Ohhhh bbbuuuurrrrrnnn

It only burns if its true. Nothing could be further from the truth.

Lil Stinky
06-06-2004, 04:33 PM
I vote for the Virtual Boy. Not because the games sucked but because of the headache that happened when playing one.

xspeedracerx
06-06-2004, 04:47 PM
I vote for gamecube, there is like one good game on it, and thats..... well none. :hot:

Lil Stinky
06-06-2004, 04:50 PM
I know its technically not a system, but the tiger hand helds that could only play one game were pretty bad. Looking back, I bought so many of those I could've gotten a gameboy instead.
lol same here, but eachof those was the same price as a Gb game. Worst system? hmmmm, Im gonna have to say saturn I shaq-fuing hated it.

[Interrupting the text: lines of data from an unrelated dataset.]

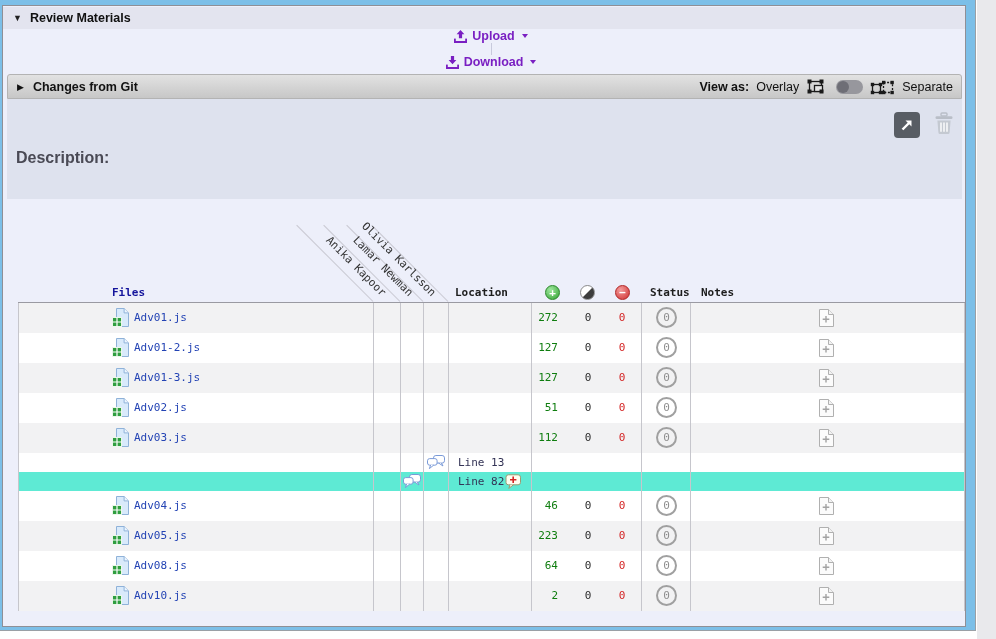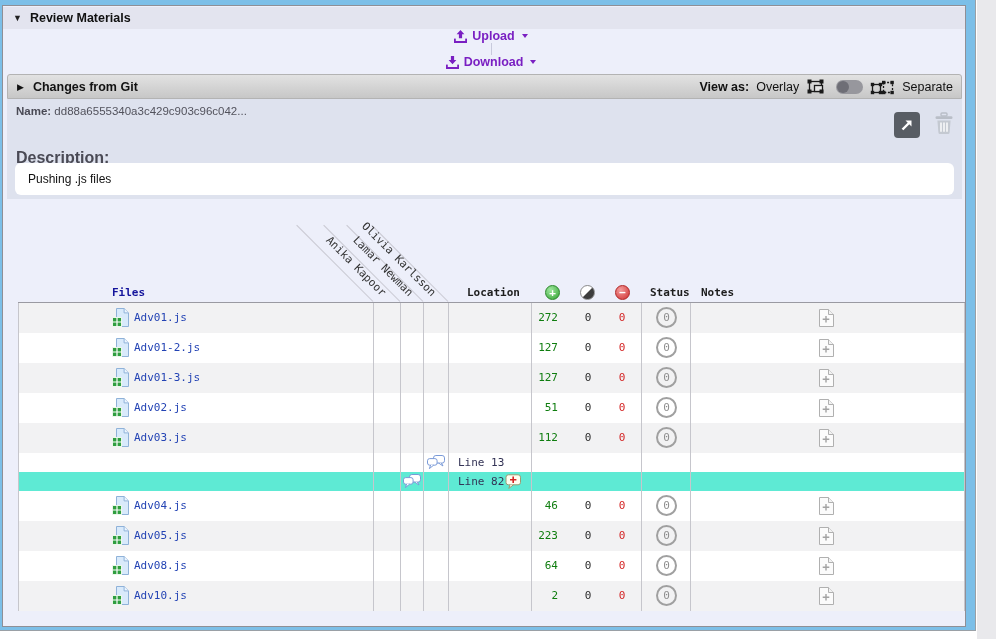"Name: dd88a6555340a3c429c903c96c042..." div { html: <div><b>Name:</b> <span>dd88a6555340a3c429c903c96c042...</span></div> -> none }
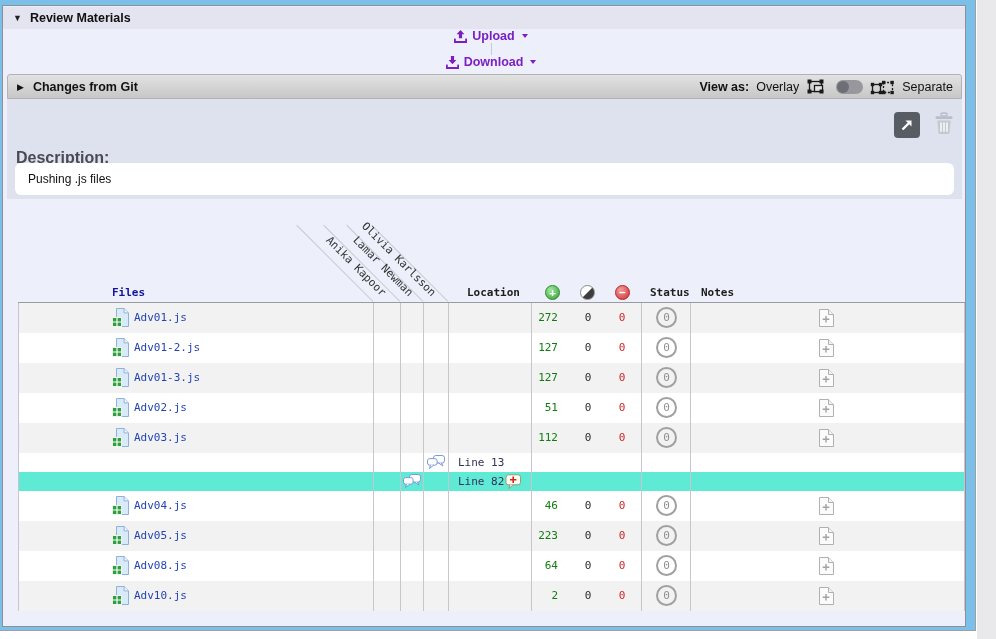"Pushing .js files" div.desc-box { html: <div>Pushing .js files</div> -> none }
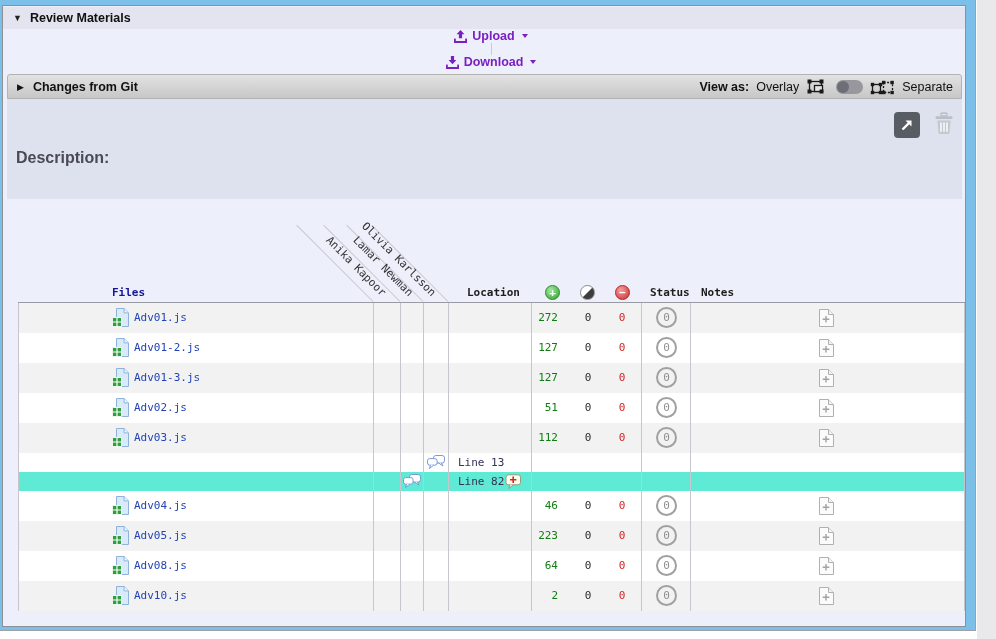"Location" .th-loc { left: 434px -> 422px }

Are you nuts? The Saturn was home to Panzer Dragoon Saga, Virtua Fighter 2, Fighters MegaMix, Nights Into Dreams, Daytona(even with all the pop-up it was glorious), Dragon Force, Gaurdian Heroes, Iron Storm, Panzer Dragoon 1&2, Sega Rally Championship, Shining Force 3, Three Dirty Dwarves, World Series Baseball 1&2 and X-Men:Children of the Atom. I rest my case!

BlueStorm781
06-08-2004, 02:53 AM
I would say out of hardware quality, popularity, game lineup and consumer success, the Atari Jaguar comes out as the worst console. The hardware was a joke. Atari claims it was 64-bit, but a lot of the games still looked like they belonged on the Super NES. After October 1996, could Atari seriously and honestly stare us in the eye and tell us that the Jaguar was 64 bit, after seeing what the N64 did? The system's popularity seemed almost less than Nintendo's Virtual Boy system. The game line-up was bad, and not a hell of a lot of third party companies would publish for the console. Even Acclaim stayed away from the system, and we all know how much of a "quality" company Acclaim is.

Some say that the Virtual Boy was the worst system made, but I digress. It was an experiment, and I don't think many people were ready for what Nintendo wanted to do. But despite the fact that it was a consumer flop and had a very small lineup, it still had a couple of really great games that can stand the test of time.

The 32x could be considered one of the worst systems due to the fact that the game quallity was not much better than the Genesis itself, but the 32x never seemed like a console, but more of an expensive add-on (like Sega CD or Jaguar CD).

Overall, the worst system is the Jaguar. It was Atari's last stand, and failed miserablly to make an impact on the industry.

BlueStorm781
06-08-2004, 02:56 AM
I vote for gamecube, there is like one good game on it, and thats..... well none. :hot:
I feel the same way ... about the PS2. Neither are awuful systems (and the Gamecube is far from the worst system of all time). But I find myself playing the Gamecube (and my Xbox) more than my PS2. The only games I really like are the Gran Turimso series, Silent Hill games and Amplitude. I have a hard time finding something that interests me on the PS2.